Dr Bank trust 1 400 000


Cr Application account 1 400 000
(To recognise the aggregate receipt of application monies. The application account is
considered to be a liability.)

4 August 2012

Dr Application account 1 400 000


Cr Share capital 1 400 000

(Once the shares are allotted, the company no longer has a liability to the subscribers. The
subscribers become owners of the entity, rather than creditors.)

Dr Cash at bank 1 400 000


Cr Bank trust 1 400 000

(Once the shares have been allotted the company can then transfer the cash to its usual
operating account.)

15.19 (a) By entering the forward rate agreement with the bank, Lehman Ltd has a guarantee
from the bank relating to how much it will receive in exchange for US$500 000.
Lehman Ltd will receive A$694 444 (500 000 ÷ 0.72) for the printed material
regardless of what happens to the exchange rate. That is, Lehman Ltd will not be
subject to any risk that the amount it will receive will decrease (or increase).

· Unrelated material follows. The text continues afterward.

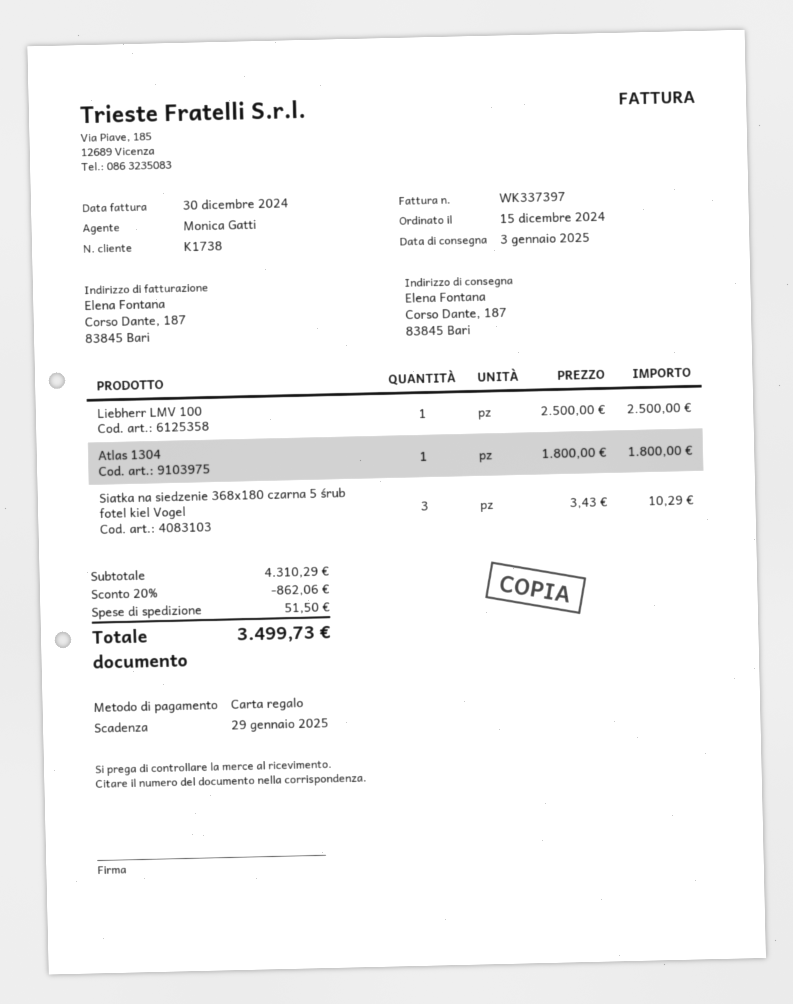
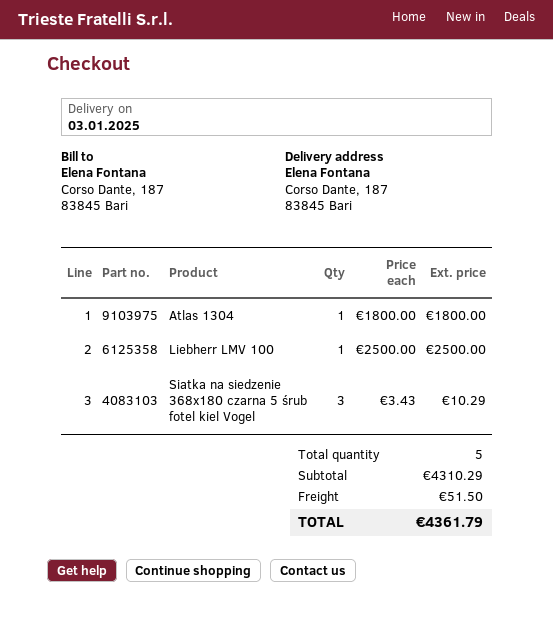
discount: 20% = 862.06 -> none
total: 3499.73 -> 4361.79

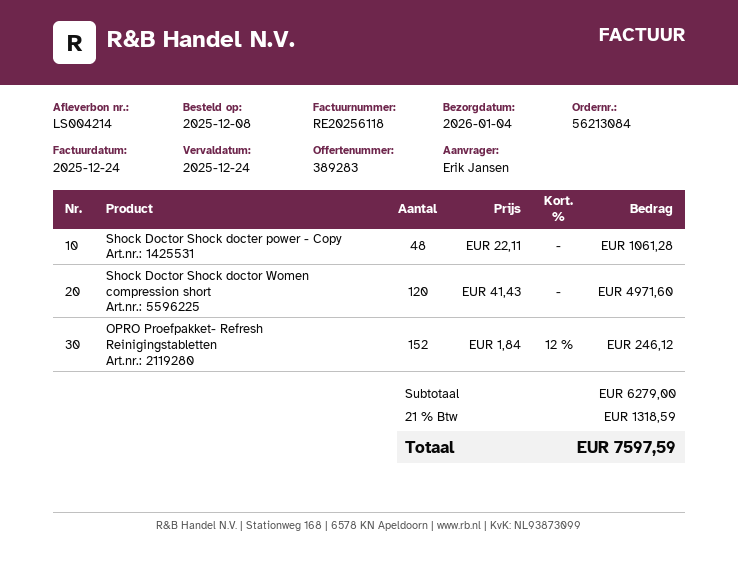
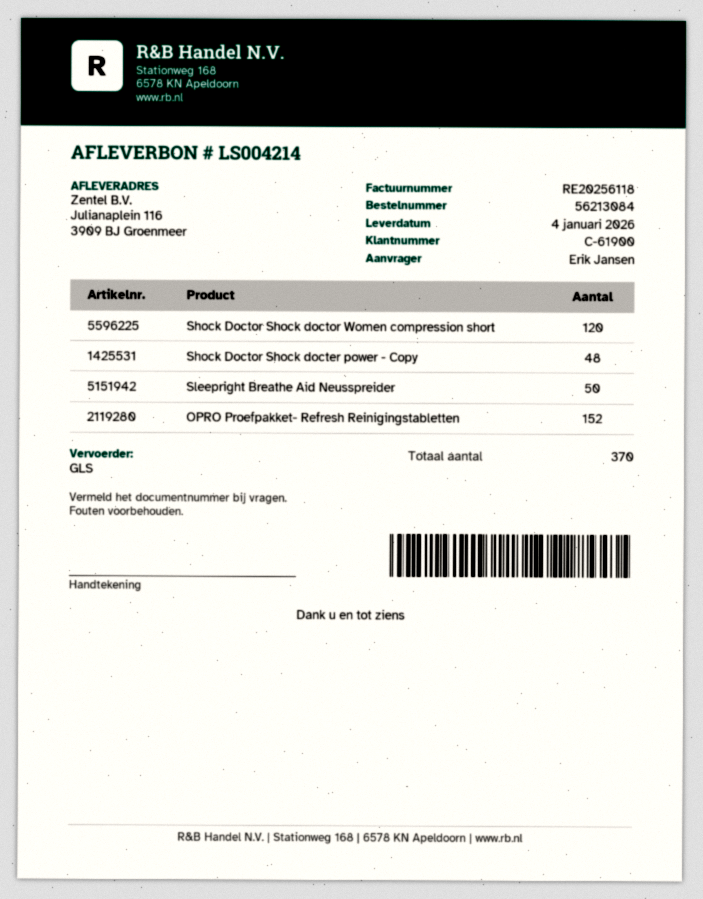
Sleepright Breathe Aid Neusspreider: none -> 50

In
exchange for reducing the risk, the bank effectively charges Lehman Ltd a fee of
(500 000 ÷ 0.70) – (500 000 ÷ 0.72), which equals $19 842. The greater the
difference between the spot rate and the forward rate, the greater the amount that is
being charged by the bank.

(b) Lehman will receive A$694 444 from the sale (500 000 ÷ 0.72), regardless of any
fluctuations in the exchange rate.

15.25 Mamb Ltd is able to borrow money at either a fixed rate of 10 per cent, or at the 90 day
Bank Bill Rate plus 0.5 per cent (which fluctuates, but is presently 8 per cent). Bong Ltd
can borrow funds at either a fixed rate of 13 per cent, or at a the 90 Bank Bill Rate (BBR)
plus 2.0 per cent.

Mamb Ltd borrows $1 000 000 in funds at a fixed rate of interest of 10 per cent, whereas
Bong Ltd borrows $1 000 000 for four years at the floating Bank Bill Rate plus 2.0 per cent.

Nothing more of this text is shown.